Overall I'm really happy with this post.
It crystallized a bunch of thoughts I'd had for a while before this, and has been useful as a conceptual building block that's fed into my general thinking about the situation with AI, and the value of accelerating tools to improve epistemics and coordination. I often find myself wanting to link people to it.
Possible weaknesses:
This was written a few months after Situational Awareness. I felt like there was kind of a missing mood in x-risk discourse around that piece, and this was an attempt to convey both the mood and something of the generators of the mood.
Since then, the mood has shifted, to something that feels healthier to me. 80,000 Hours has a problem profile on extreme power concentration. At this point I mostly wouldn't link back to this post (preferring to link e.g. to more substantive research), although I might if I just really wanted to convey the mood to someone. I'm not really sure whether my article had any counterfactual responsibility for the research people have done in the interim.
I'm happy with this post. I think it captures something meta-level which is important in orienting to doing a good job of all sorts of work, and I occasionally want to point people to this.
Most of the thoughts probably aren't super original, but for something this important I am surprised that there isn't much more explicit discussion -- it seems like it's often just talked about at the level of a few sentences, and regarded as a matter of taste, or something. For people who aspire to do valuable work, I guess it's generally worth spending a few hours a year explicitly thinking about the tradeoffs here and how to navigate them in particular situations -- and then probably worth at least a bit of scaffolding or general thinking about the topic.
I like this post and am glad that we wrote it.
Despite that, I feel keenly aware that it's asking a lot more questions than it's answering. I don't think I've got massively further in the intervening year in having good answers to those questions. The way this thinking seems to me to be most helpful is as a background model to help avoid confused assumptions when thinking about the future of AI. I do think this has impacted the way I think about AI risk, but I haven't managed to articulate that well yet (maybe in 2026 ...).
Looking back, I have mixed feelings about this post (and series).
On the one hand, I think they're getting at something really important. Rereading them, I feel like they're pointing to a stance I aspire to inhabit, and there's some value in the pointers they're giving. I'm not sure that I know better content on quite this topic.
On the other hand, they feel ... kind of slightly half-baked, or naming something-in-the-vicinity of what matters, rather than giving the true name of the thing. I don't find myself naturally drawn to linking people to this, because I feel a dissatisfaction that it's something-like-rambling rather than being the best version of itself.
I do still hope that someone else thinks about this material, reinvents a better version for themself, and writes about that.
No competition open right now, but I think there's an audience (myself included) for more good thoughts on this topic, if you have something that feels like it might be worth sharing.
Of course I'm into trying to understand things better (and that's a good slice of what I recommend!), but:
It seems fine to me to have the goalposts moving, but then I think it's important to trace through the implications of that.
Like, if the goalposts can move then this seems like perhaps the most obvious way out of the predicament; to keep the goalposts ever ahead of AI capabilities.

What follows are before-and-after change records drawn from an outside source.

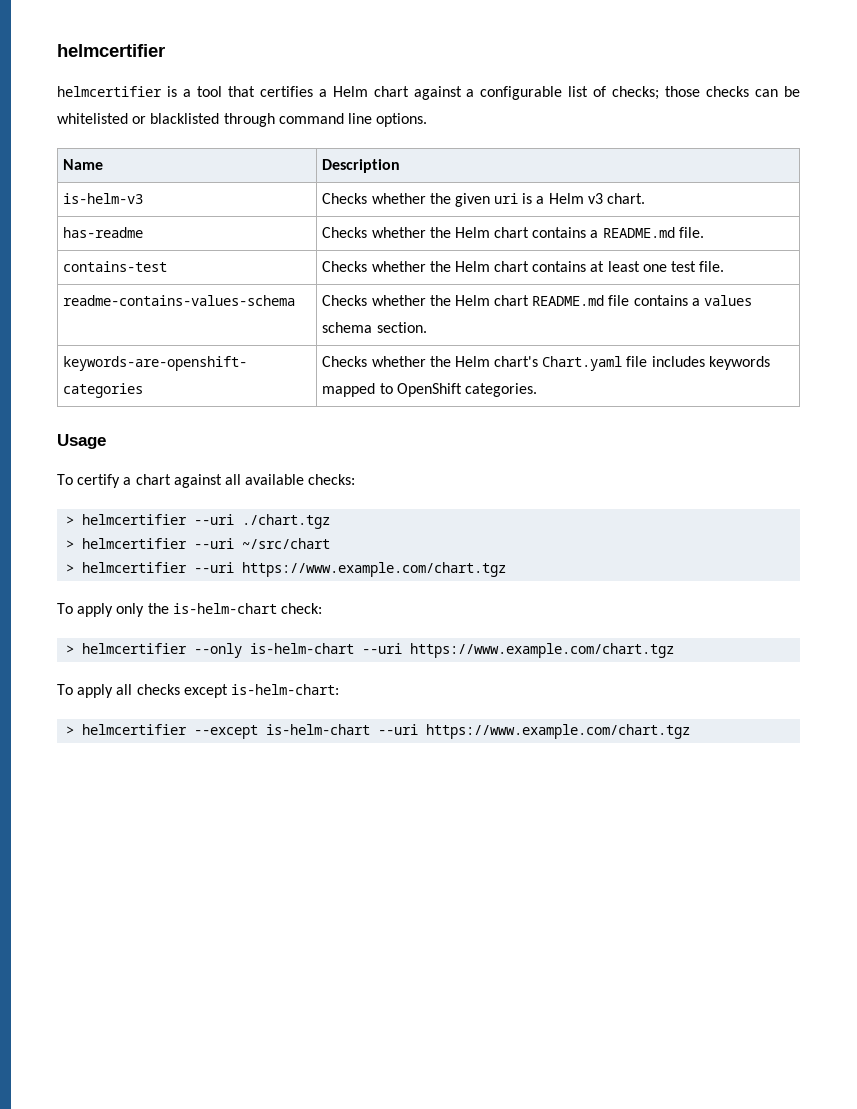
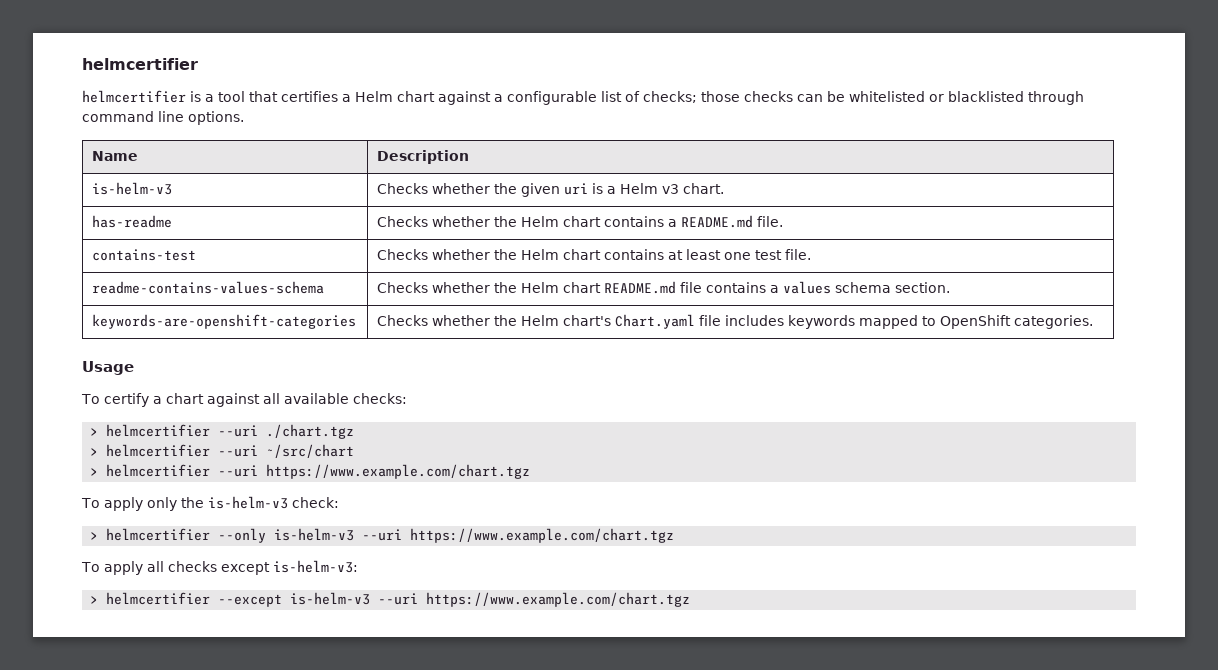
[172,603,277,614] is-helm-chart -> [207,496,288,509] is-helm-v3
[250,643,355,654] is-helm-chart -> [274,528,355,541] is-helm-v3
[230,684,339,695] is-helm-chart: -> [272,560,358,573] is-helm-v3:
[266,724,371,735] is-helm-chart -> [290,592,371,605] is-helm-v3

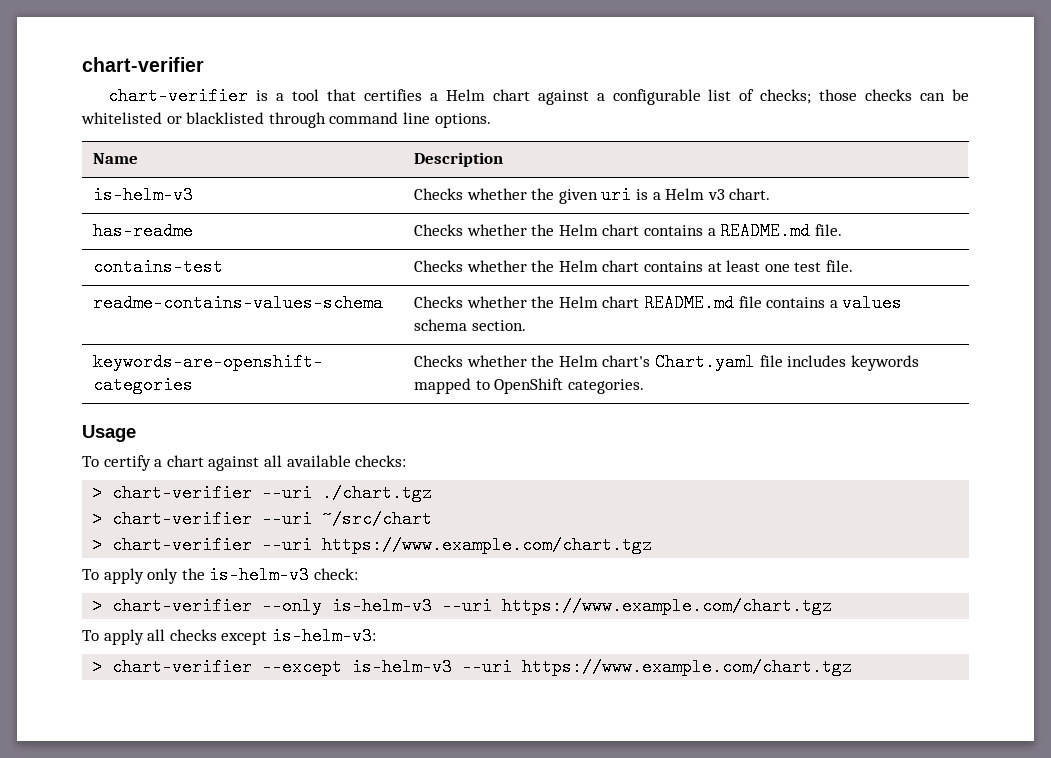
[82,58,198,70] [82,90,186,103] helmcertifier // helmcertifier -> [82,57,204,72] [108,87,249,105] chart-verifier // chart-verifier
[106,424,211,437] helmcertifier -> [112,484,253,502] chart-verifier
[106,444,211,457] helmcertifier -> [112,510,253,528] chart-verifier
[106,464,211,477] helmcertifier -> [112,536,253,554] chart-verifier
[106,528,211,541] helmcertifier -> [112,597,253,615] chart-verifier
[106,592,211,605] helmcertifier -> [112,658,253,676] chart-verifier

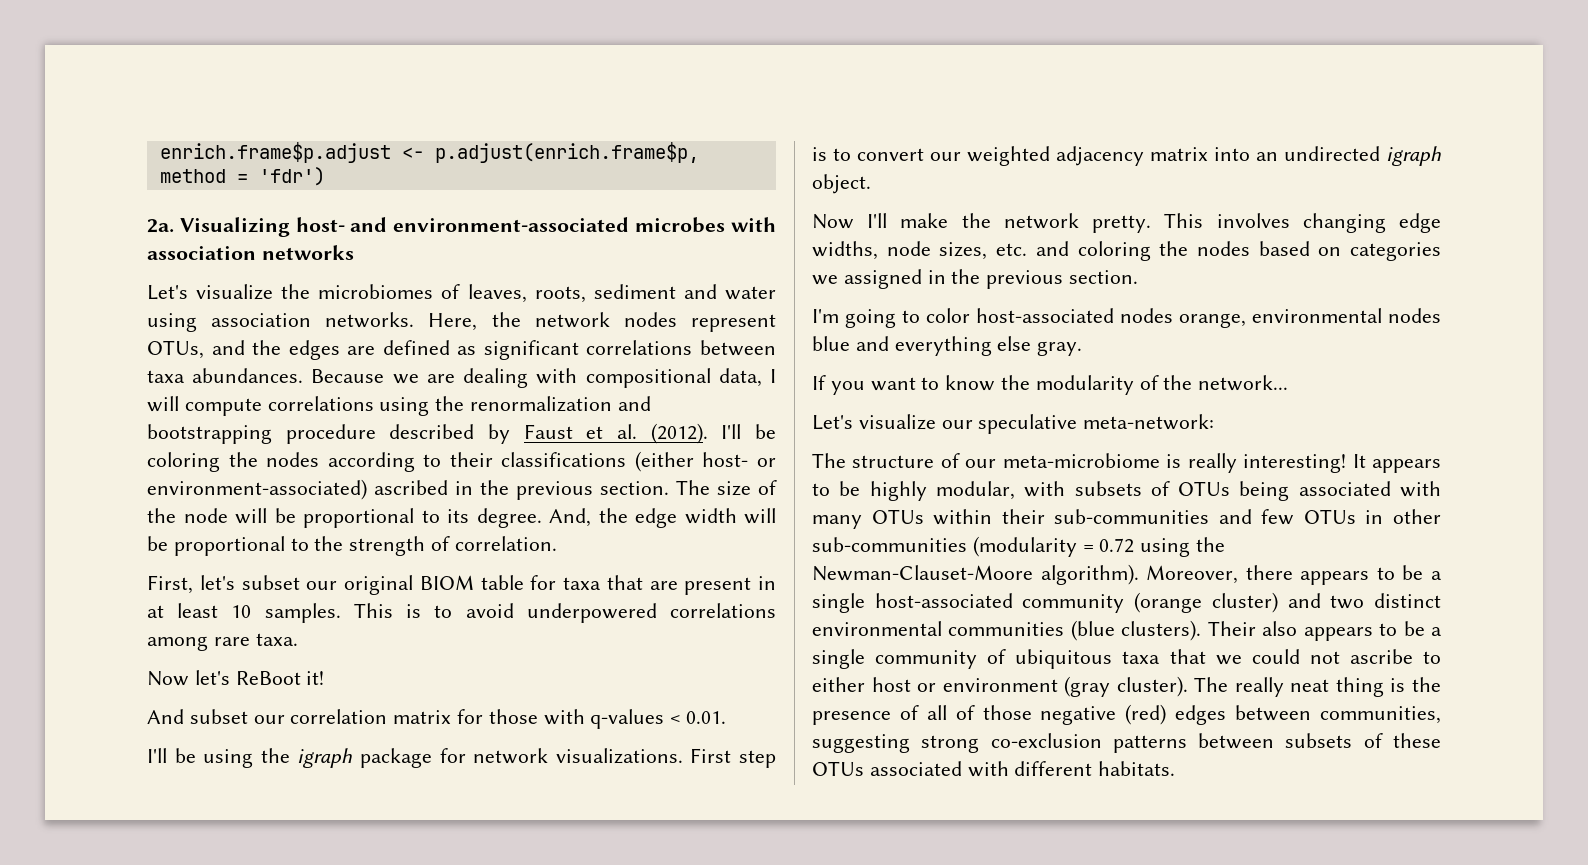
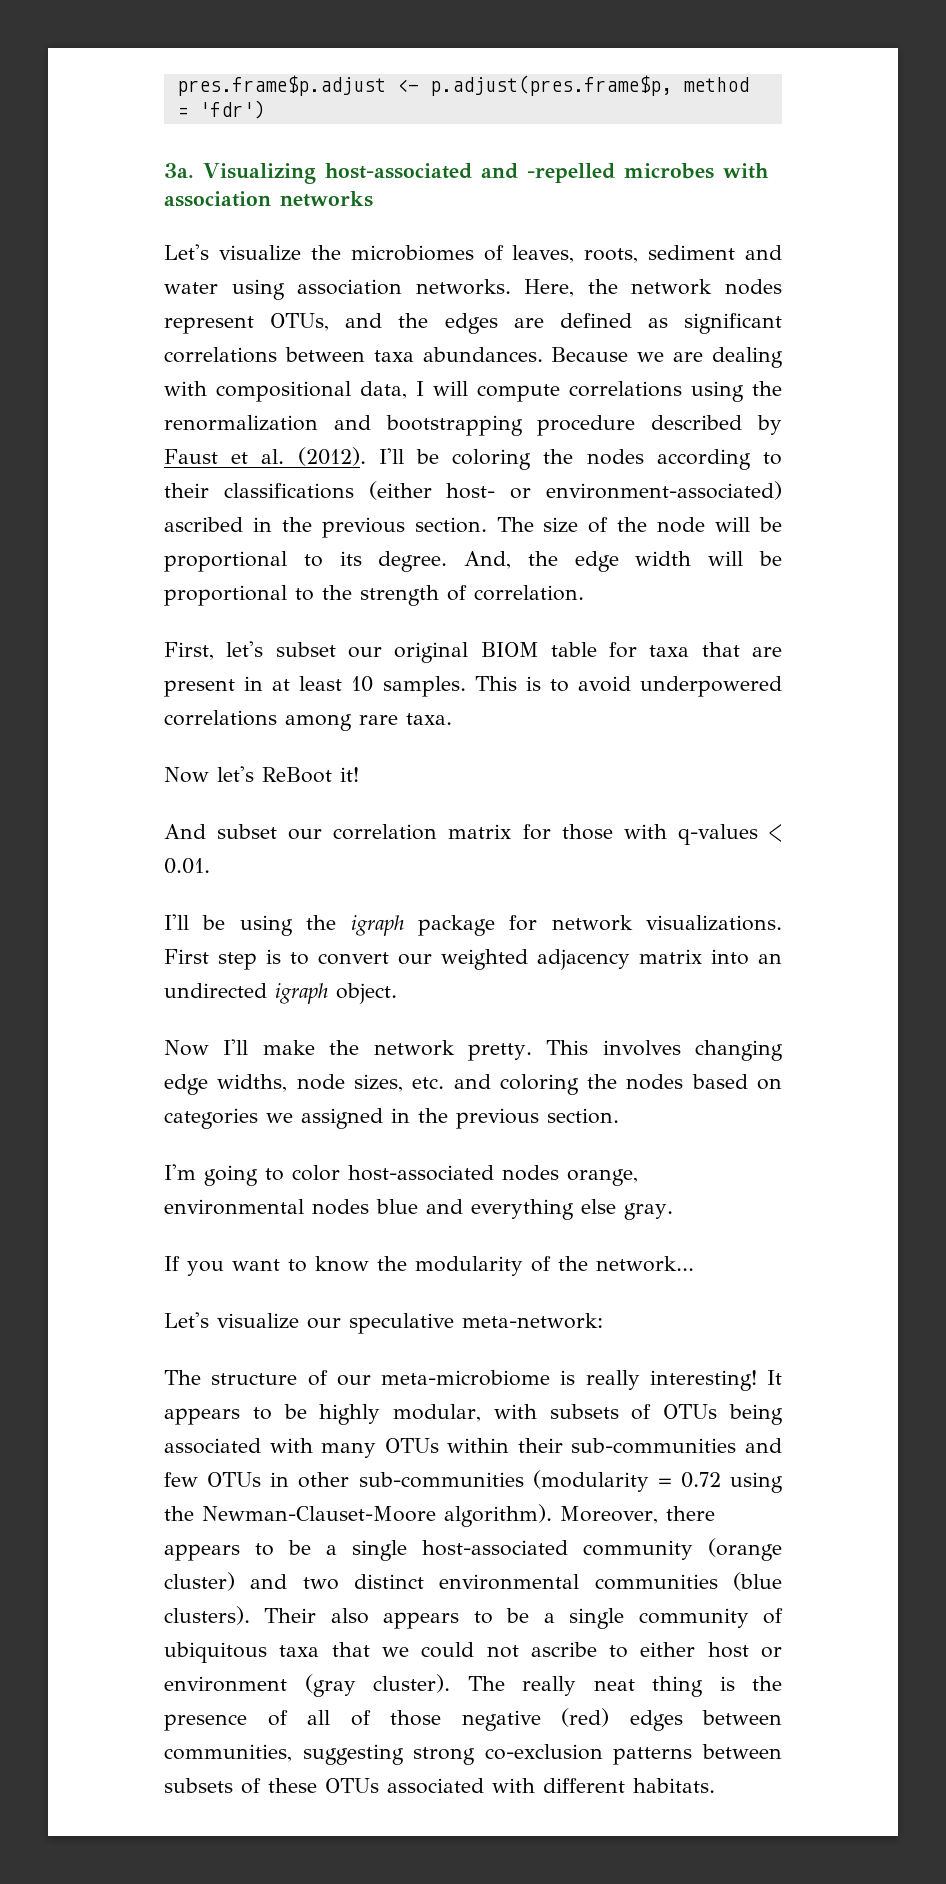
[159,142,699,163] enrich.frame$p.adjust <- p.adjust(enrich.frame$p, -> [176,75,672,96] pres.frame$p.adjust <- p.adjust(pres.frame$p,
[147,217,630,237] 2a. Visualizing host- and environment-associated -> [164,163,615,184] 3a. Visualizing host-associated and -repelled

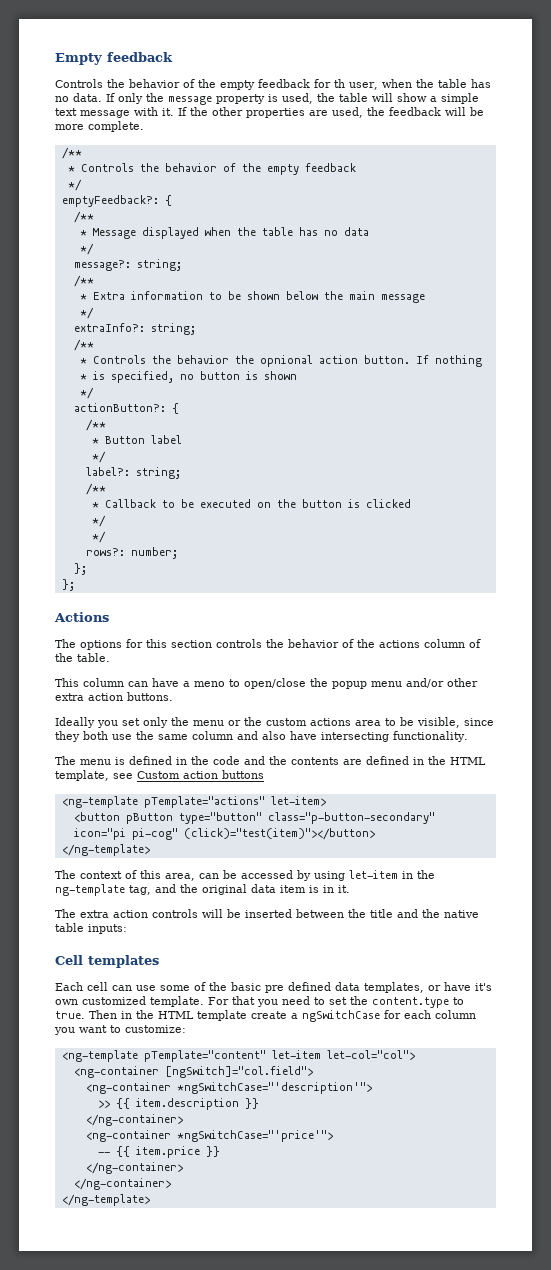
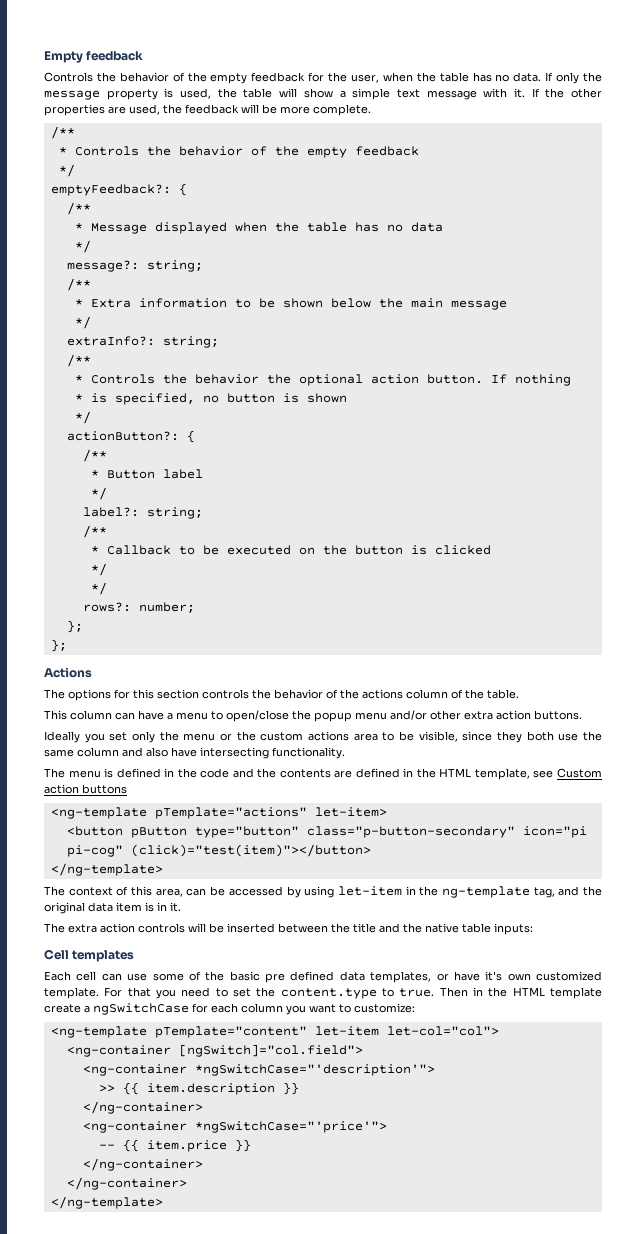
[334,79,345,88] th -> [328,72,348,82] the
[259,355,313,367] opnional -> [298,374,363,386] optional
[194,681,225,687] meno -> [176,712,208,720] menu

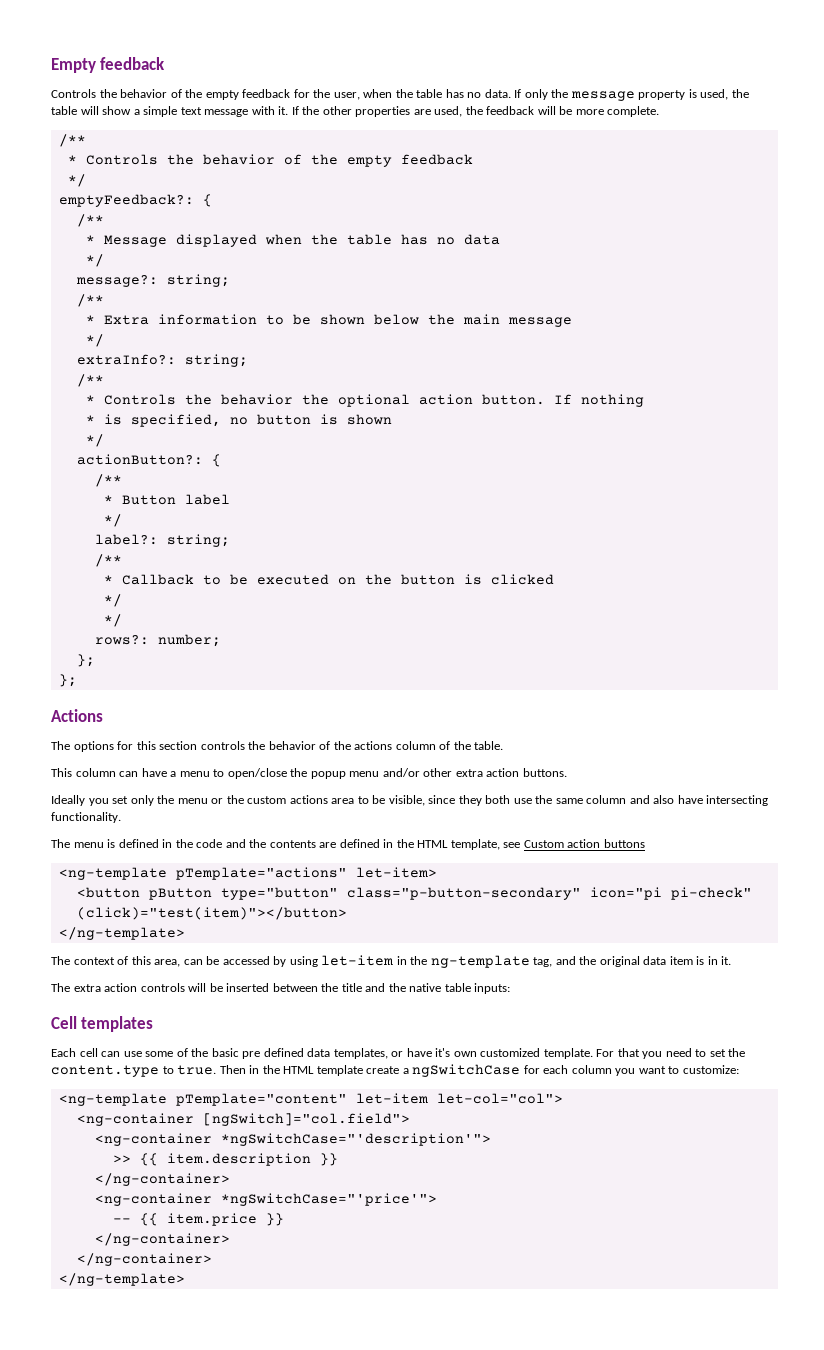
[66,845,123,857] pi-cog" -> [670,887,752,900] pi-check"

But when I read your post I get the vibe that you're not imagining this as a possibility?
If we are going to build these agents without "losing the game", either (a) they must have goals that are compatible with human interests, or (b) we must (increasingly accurately) model and enforce limitations on their capabilities. If there's a day when an AI agent is created without either of these conditions, that's the day I'd consider humanity to have lost.
Something seems funny to me here.
It might be to do with the boundaries of your definition. If humans agents are getting empowered by strategically superhuman (in an everyday sense) AI systems (agentic or otherwise), perhaps that raises the bar for what counts as superhuman for the purposes of this post? If so I think the argument would make sense to me, but it feels a bit funny to me to have this definition which is such a moving goalpost, and also might never get crossed even as AI gets arbitrarily powerful.
Alternatively, it might be that your definition is kind of an everyday one, but in that case your conclusion seems pretty surprising. Like it seems easy to me to imagine worlds where there are some agents without either of those conditions, but that they're not better than the empowered humans.
Or perhaps something else is going on. Just trying to voice my confusions.
I do appreciate the attempt to analyse which kinds of capabilities are actually crucial.
Oh nice, I kind of vibe with "meditation on a theme" as a description of what this post is doing and failing to do.